Recent data indicate that the activity of inflammatory processes is controlled in a circadian fashion. We hypothesize that distinct proinflammatory events within atherosclerotic lesions exhibit progressive cycles of accelerated circadian activity. Thus, we aim at generating a map of circadian gene and protein expression in advanced atherosclerotic lesions (Aim 1), dissecting the circadian control of core processes of plaque destabilization (Aim 2), defining the relevance of superior master regulators such as local innervation and adrenal hormones (Aim 3), and generating evidence for the relevance of time-optimized intervention in mouse models of atherosclerosis (Aim 4).
topA07: Comparative fate mapping and interactions of macrophages and smooth muscle cells in atherosclerosis
Macrophages and vascular smooth muscle cells (SMCs) are the predominant resident cell populations in the arterial vessel wall and can therefore be considered as first responders to inflammatory stimuli in atherosclerosis. However, the complex interplay of tissue resident cells within the arterial vessel wall is still incompletely understood. Therefore, the central aim of this project is to dissect the fate (Aim 1) and mutual interactions (Aim 2) of the different SMC and macrophage populations as well as to determine their contribution to atherosclerotic plaque formation (Aim 3).
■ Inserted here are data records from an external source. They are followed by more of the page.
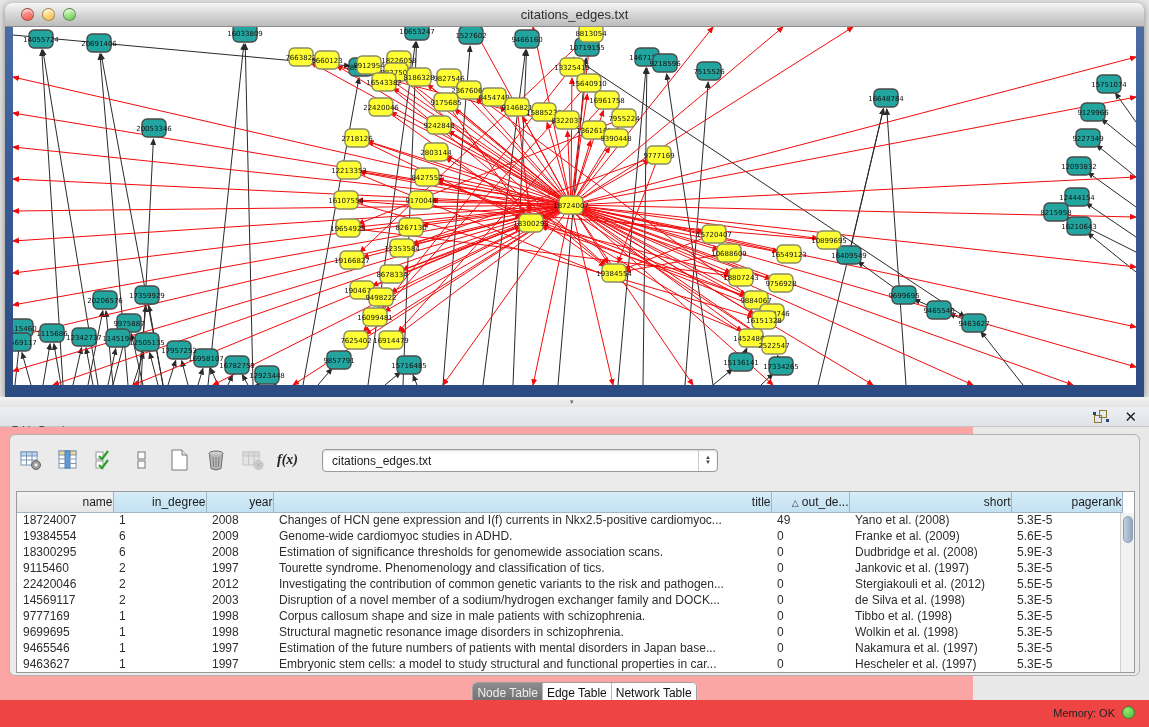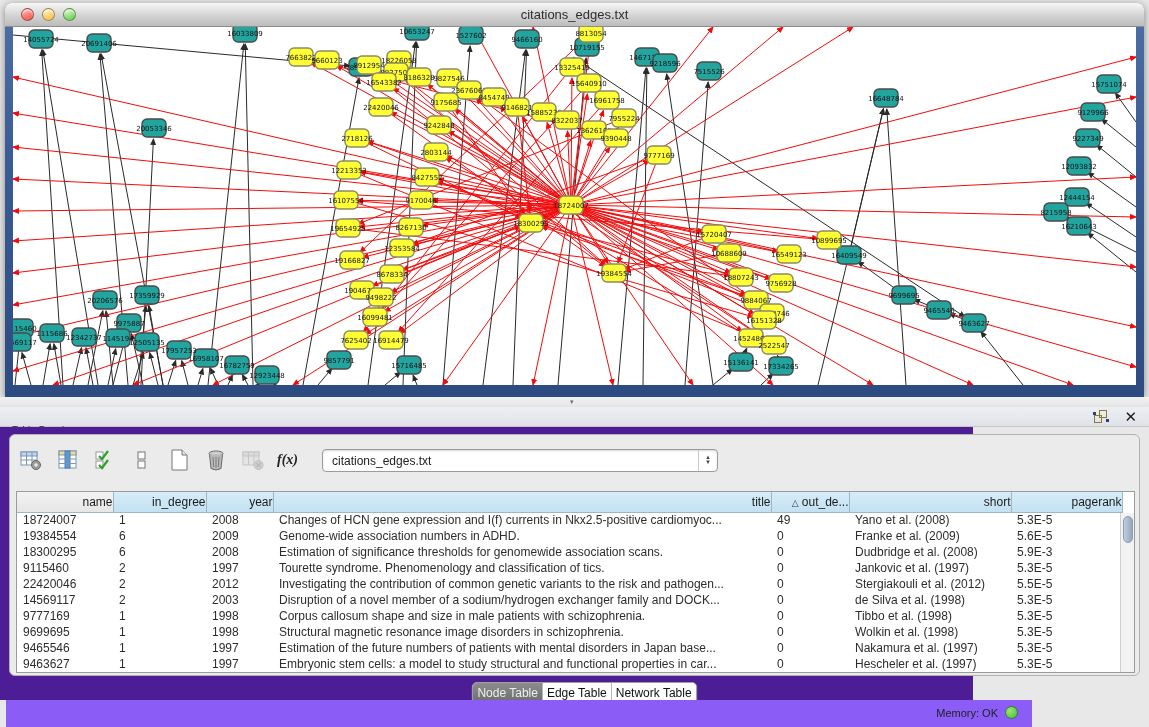"f(x)" .panel-body { background: #4c1d95 -> #fca5a5 }
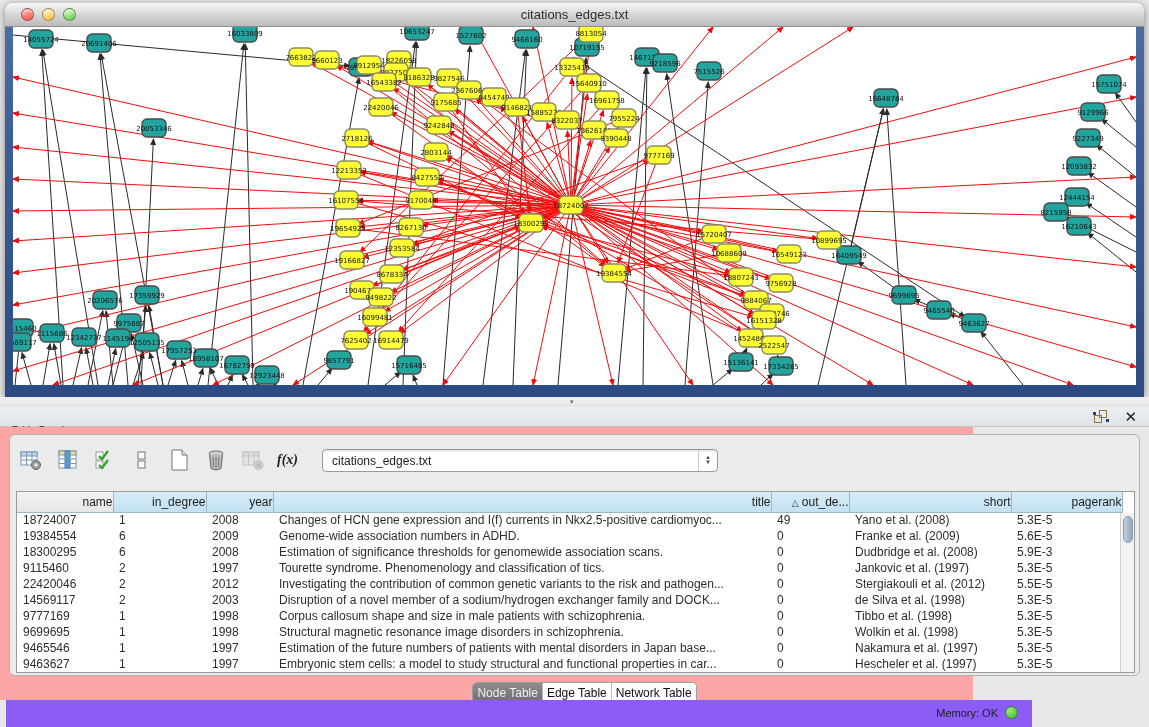"Genome-wide association numbers in ADHD." td { text: association numbers -> cardiomyoc studies }
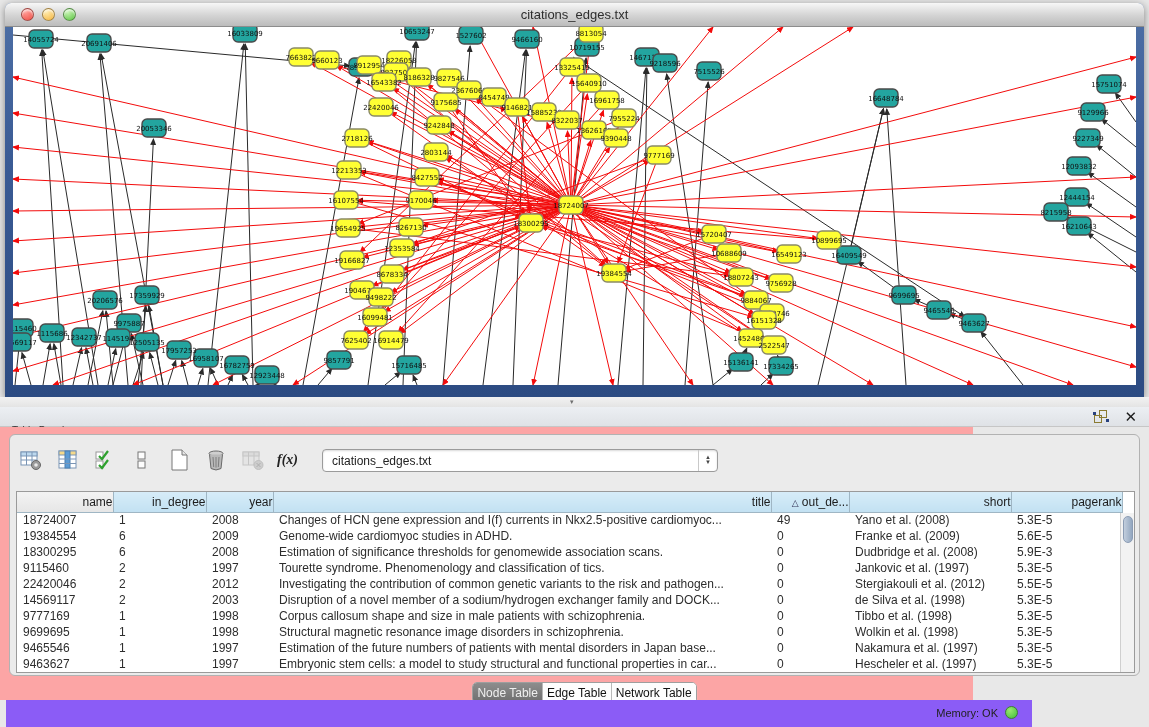"Memory: OK" .statusbar { background: #8b5cf6 -> #ef4444; left: 6px -> 0; width: 1026px -> 1149px }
A10: Role of the atypical chemokine receptor ACKR1/DARC in the myeloid pathogenesis of atherosclerosis
Individuals of African ancestry carry a variant of the gene encoding atypical chemokine receptor 1 (ACKR1), which abolishes its expression in erythroid cells. The absence of ACKR1 leads to changes in hematopoiesis with phenotypically distinct myeloid cells. We aim to detail how the lack of ACKR1 impacts atherosclerosis development. In particular, we will characterize a role of “alternatively armed” neutrophils (Aim 1) and classical monocytes (Aim 2) occurring without erythroid ACKR1 in atherogenesis. In addition, we will examine the origin and function of non-classical monocytes in this context (Aim 3) and finally translate these findings into humans (Aim 4).